7話 街
何とか森から元の道まで戻れたのは、夜明け頃だった。
正直運が良かったと思う。森に突入してから道すがらに、周りの木々に拳を打ち込んで、印をつけていったことが功を奏した。
森の中では銃声が全く聞こえなくなっても、あの赤く光る目が追いかけてくるかもという恐怖から、ひたすら走り続けた。もう絶対大丈夫と確信がとれてから、途中で浅い洞窟を見つけ、その中で少しだけ休憩をとった。
森からの脱出行で、いくつか気づいたことがある。
森の中には全く生き物を見つけることができなかった。
鳥や栗鼠、鼠等の小動物どころか、虫すらもいない。
いや、この世界に来てから今まで気づかなかったが、全く動物や昆虫を見ていない。
そんなことはありうるのだろうか?生態系はどうなっているのか?
しかし、人間がいるのは間違いないようだ。回収できなかったが、あのパーティーは明らかに文明の利器を装備していた。ということは人間らしい生活ができるコミュニティがこの近くに存在している可能性が高い。

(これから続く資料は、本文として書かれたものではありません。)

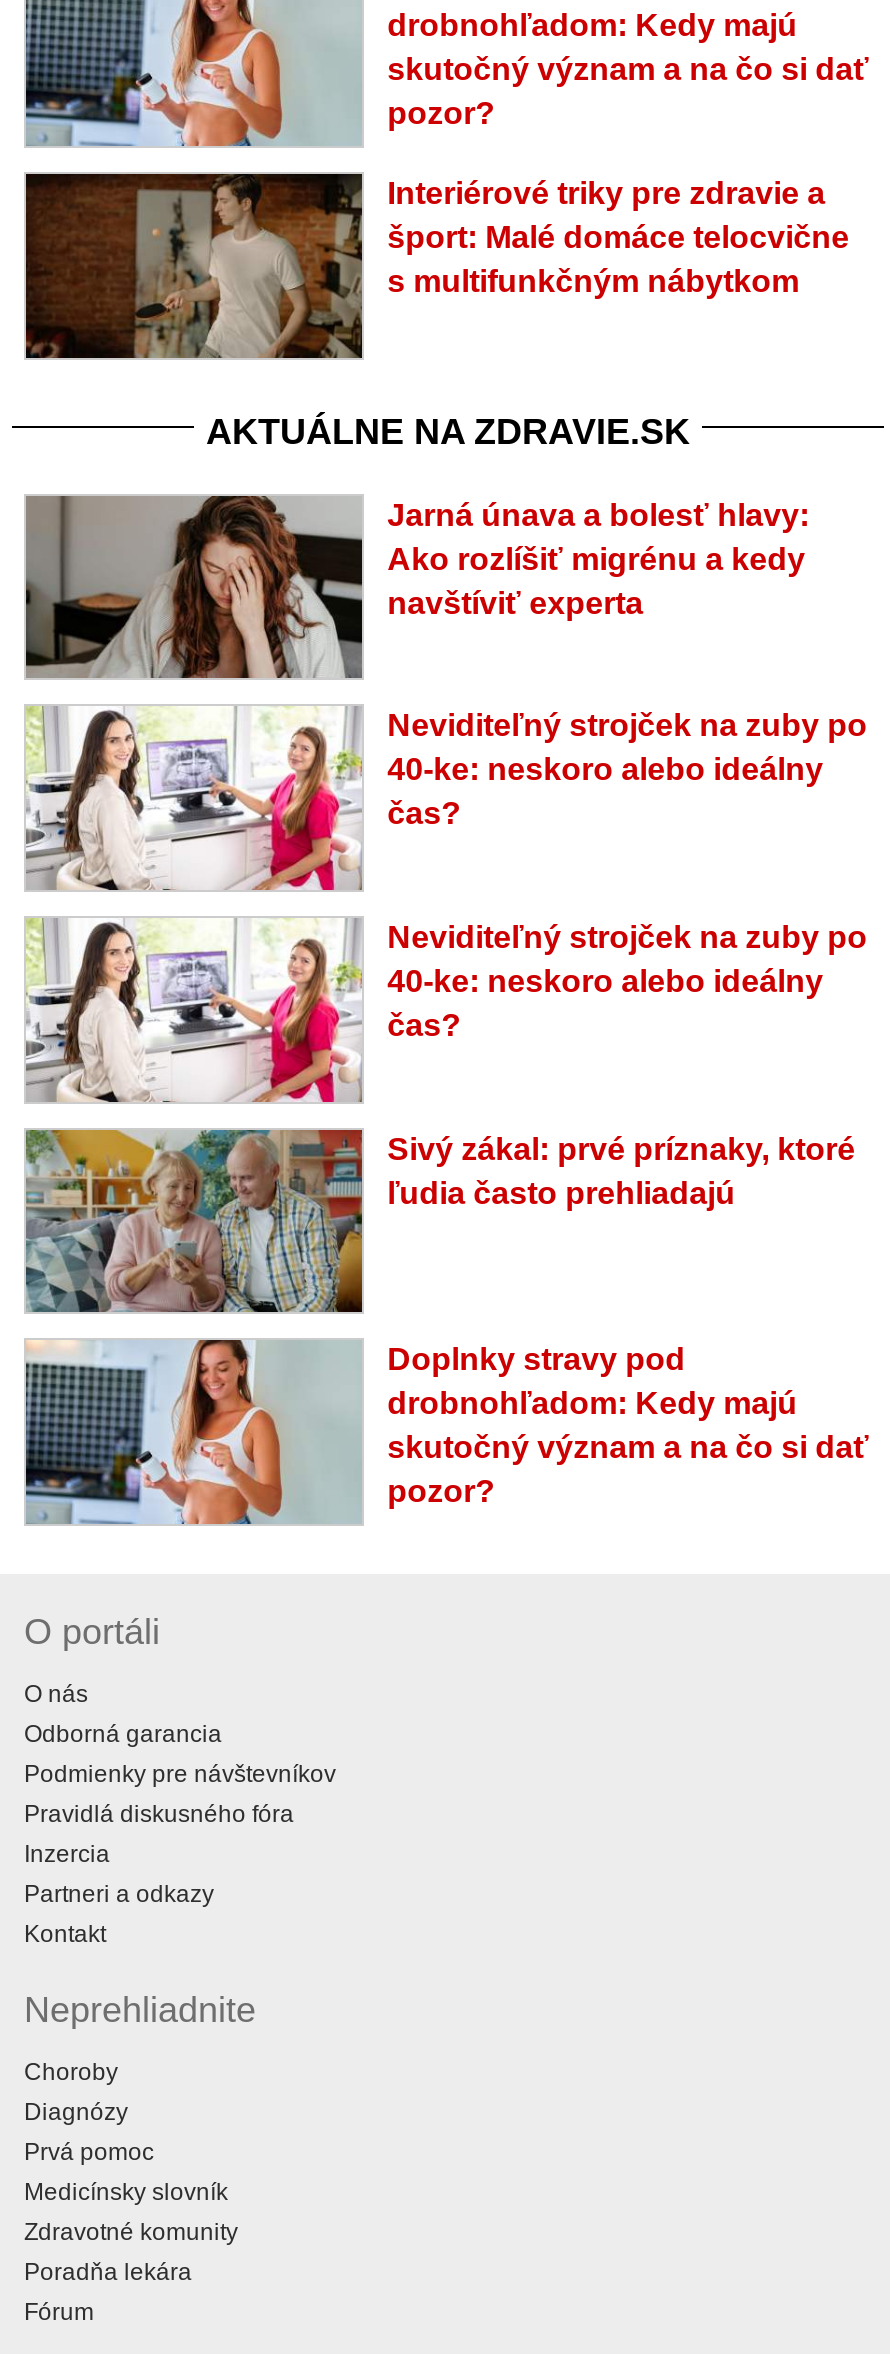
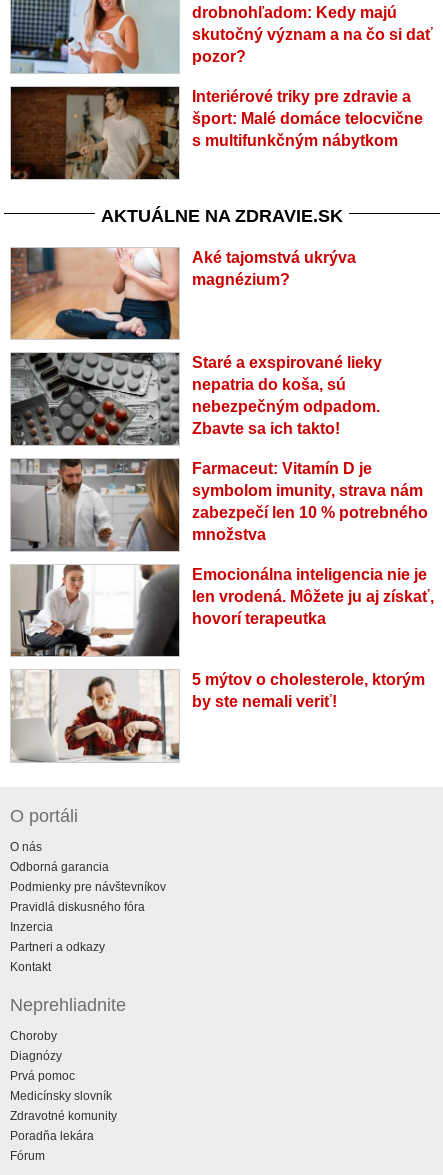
- [image]
- Jarná únava a bolesť hlavy:
- Ako rozlíšiť migrénu a kedy
- navštíviť experta
+ [image]
+ Aké tajomstvá ukrýva
+ magnézium?

- [image]
- Neviditeľný strojček na zuby po
- 40-ke: neskoro alebo ideálny
- čas?
+ [image]
+ Staré a exspirované lieky
+ nepatria do koša, sú
+ nebezpečným odpadom.
+ Zbavte sa ich takto!

- [image]
- Neviditeľný strojček na zuby po
- 40-ke: neskoro alebo ideálny
- čas?
+ [image]
+ Farmaceut: Vitamín D je
+ symbolom imunity, strava nám
+ zabezpečí len 10 % potrebného
+ množstva

- [image]
- Sivý zákal: prvé príznaky, ktoré
- ľudia často prehliadajú
+ [image]
+ Emocionálna inteligencia nie je
+ len vrodená. Môžete ju aj získať,
+ hovorí terapeutka

- [image]
- Doplnky stravy pod
- drobnohľadom: Kedy majú
- skutočný význam a na čo si dať
- pozor?
+ [image]
+ 5 mýtov o cholesterole, ktorým
+ by ste nemali veriť!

あのパーティーを助けることができていれば、もっと話は早かったが。
しばし、道を進みながら、あのパーティーを助けることができていた場合のケースを想像してみる。
※※※※※※※※※※※※※※※※※※※※※※※※※※※※※※※※※
【未来視発動】
(条件:森の守護者 機械種フンババの従機から狩人チーム『烈風砂塵』を救助した場合)
(場所 :森の守護者の守護エリア『不帰の森』)
(時間軸:今よりも8時間前)
『ありがとう。助かった。君は命の恩人だ」
リーダー格であるらしい人物が俺へと感謝の意を伝えてくる。
『しかし、装備も無く、こんな森の中になぜ一人で?』
その問いは尤も。
向こうは完全武装。対してこちらは全くの普段着。
この地があんな熊ロボが出現する危険地帯なのであれば、不思議に思って当然。
それだけに俺は用意していた回答を口にする。
『実は、記憶喪失なんです。気が付いたら荒野に立ち尽くしていて。それで宛もなく歩いていたら大きな音が聞こえたので、なんだろうと思い近づいてみたんです。そしたら皆さんが熊に襲われていたようですので、つい、飛び込んでしまいました』
こういった時に、実に便利な記憶喪失。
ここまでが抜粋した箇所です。